Top of Entries provided
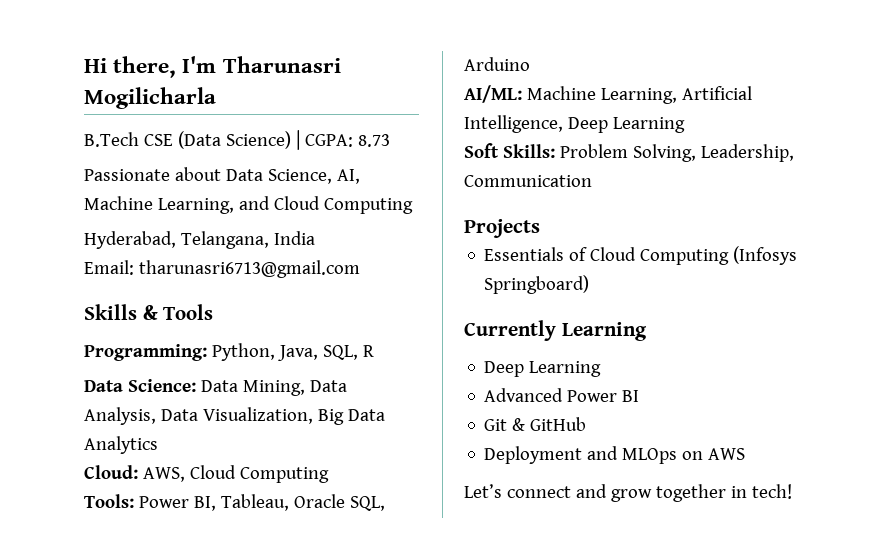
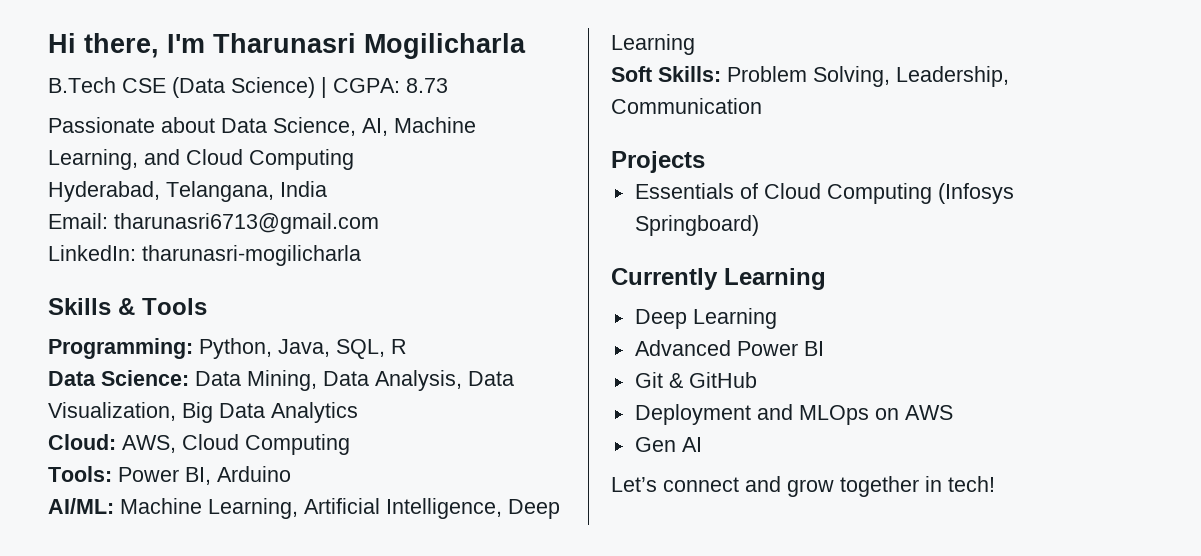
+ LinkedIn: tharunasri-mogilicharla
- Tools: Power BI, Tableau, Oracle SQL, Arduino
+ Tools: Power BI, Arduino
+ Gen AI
Bottom of Entries provided
Top of Entries provided
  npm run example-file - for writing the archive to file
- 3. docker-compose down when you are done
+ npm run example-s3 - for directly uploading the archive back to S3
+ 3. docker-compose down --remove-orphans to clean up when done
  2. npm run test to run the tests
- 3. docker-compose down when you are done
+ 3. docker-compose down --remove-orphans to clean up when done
Bottom of Entries provided
Top of Entries provided
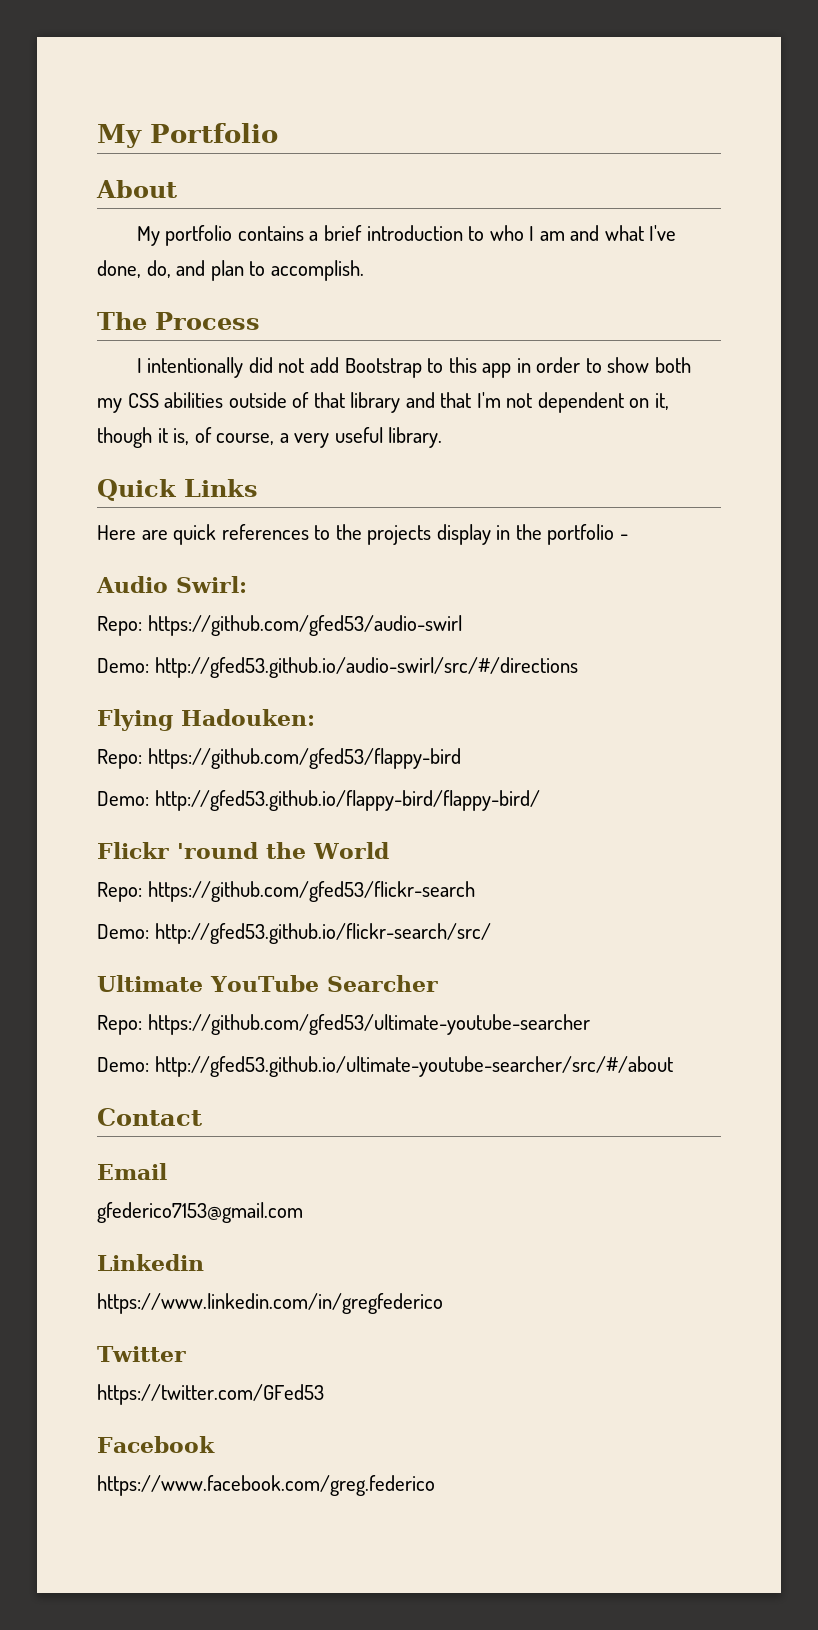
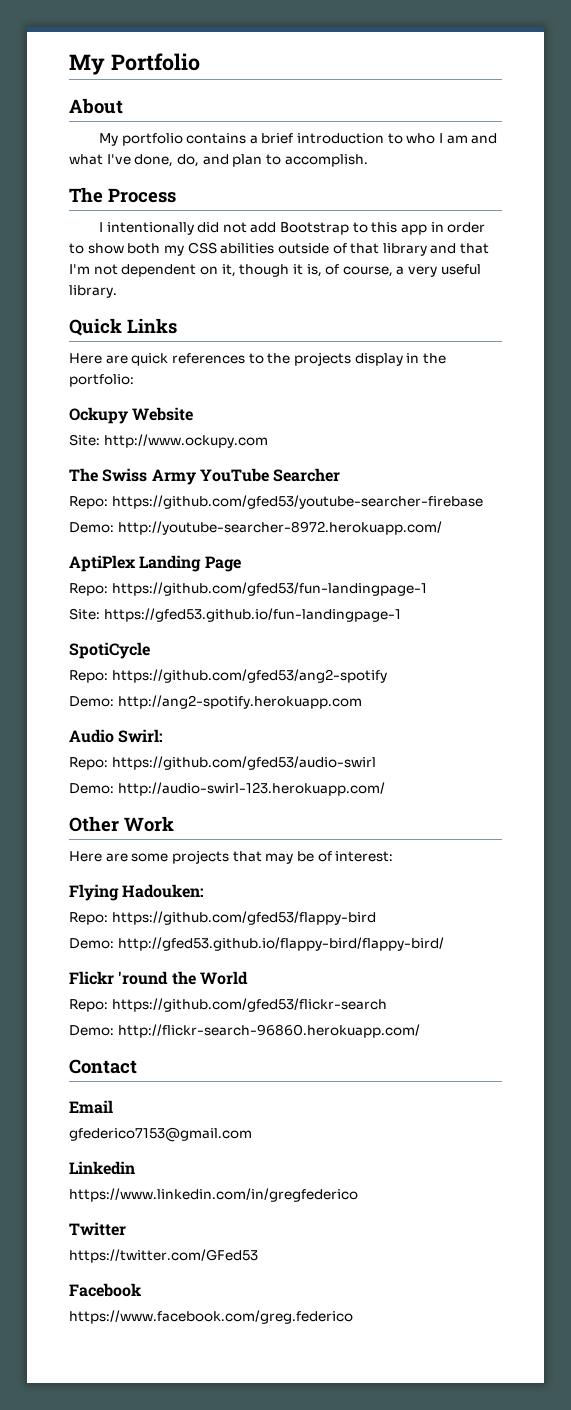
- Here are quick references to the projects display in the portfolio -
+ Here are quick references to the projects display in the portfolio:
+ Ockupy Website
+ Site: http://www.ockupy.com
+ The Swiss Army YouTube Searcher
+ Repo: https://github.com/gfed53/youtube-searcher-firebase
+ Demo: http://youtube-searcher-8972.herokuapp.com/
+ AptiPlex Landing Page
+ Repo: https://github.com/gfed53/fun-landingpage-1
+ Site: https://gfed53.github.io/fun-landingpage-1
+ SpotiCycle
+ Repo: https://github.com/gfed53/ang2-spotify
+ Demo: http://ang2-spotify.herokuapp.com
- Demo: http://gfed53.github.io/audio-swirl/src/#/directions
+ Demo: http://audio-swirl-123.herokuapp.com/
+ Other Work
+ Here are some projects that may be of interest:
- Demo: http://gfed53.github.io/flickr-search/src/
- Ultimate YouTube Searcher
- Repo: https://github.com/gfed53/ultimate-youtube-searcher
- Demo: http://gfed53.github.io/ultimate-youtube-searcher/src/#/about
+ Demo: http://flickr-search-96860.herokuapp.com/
Bottom of Entries provided
:: Your assignment ::
What is needed is a copy of every line above in which "Tools" appears.

:: Exercise solution ::
- Tools: Power BI, Tableau, Oracle SQL, Arduino
+ Tools: Power BI, Arduino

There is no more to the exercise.